M. Bolduc « exige » que les universités réalisent des économies de 11 millions de dollars « par des gains de productivité » et de 6,5 millions supplémentaires en « réductions de […] leurs dépenses administratives ». À l’Université McGill, 75% des coûts de fonctionnement sont reliés à la rémunération des employés. Lors des compressions imposées en 2012–2013, l’administration avait dû procéder à des baisses de salaire de 3% à 9% et encourager « les départs volontaires à la retraite », entre autres, pour tenter de maintenir l’équilibre budgétaire. Peut-on économiser davantage de ce côté sans nuire aux conditions de travail des employés ?
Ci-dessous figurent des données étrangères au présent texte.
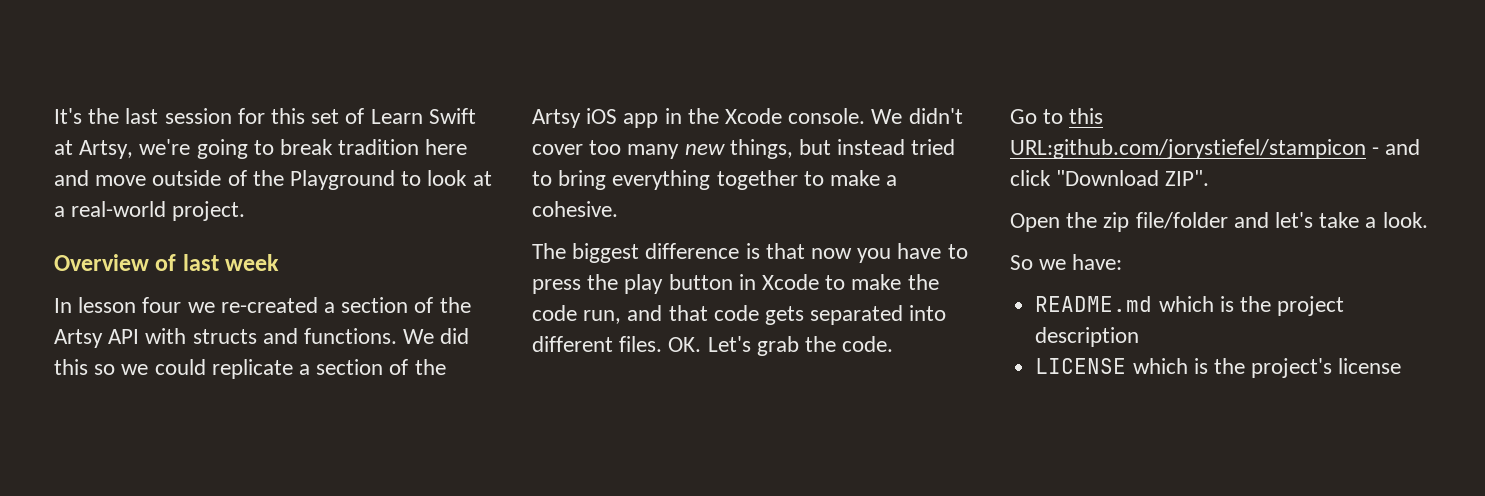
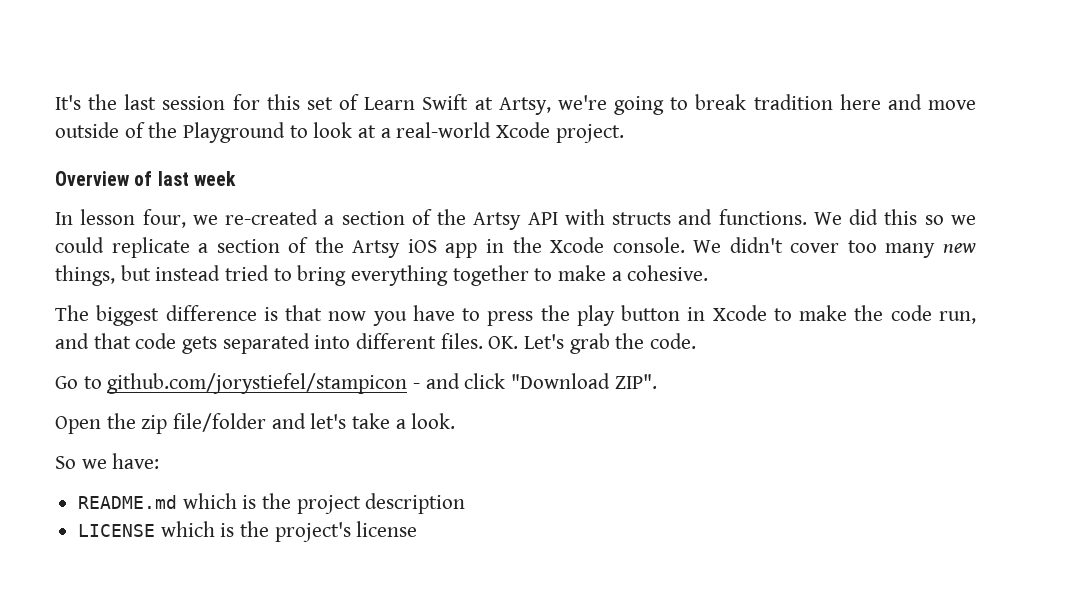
(167, 209) none -> [496,122,551,138] Xcode
[142,297,182,313] four -> [142,209,186,228] four,
[1069,108,1104,124] [1010,139,1366,159] this URL:github.com/jorystiefel/stampicon -> [107,373,408,394] github.com/jorystiefel/stampicon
Pour Camille Godbout, les demandes du gouvernement sont « irresponsables » : il est irréaliste de demander des réductions administratives si importantes de leur part alors qu’on ampute leur budget depuis plusieurs années malgré l’augmentation du nombre d’étudiants. La co-porte-parole soutient que ces demandes forceront les universités à « s’endetter davantage » et à diminuer les services aux étudiants. L’Université Laval parle même d’abolir certains programmes en réponse aux compressions.

La situation de l’Université McGill semble donner raison à Camille Godbout : dans un communiqué publié le 17 septembre, le Sénat annonce que l’Université prévoit un déficit d’environ 15 millions plutôt que le 7 millions déjà approuvé en avril 2014. La principale et vice chancelière Suzanne Fortier affirme dans un communiqué publié le 17 septembre que McGill s’attendait à de telles coupes et ne se trouve donc pas dans une si mauvaise situation puisqu’elle y était préparée. Toutefois, étant donnée la complexité des nouvelles règles budgétaires dont l’Université a récemment été informée, la principale ne cache pas qu’il est « trop tôt pour connaître l’effet des compressions budgétaires sur le déficit » et estime qu’il faudra attendre plusieurs semaines avant que le document ne soit étudié en détail.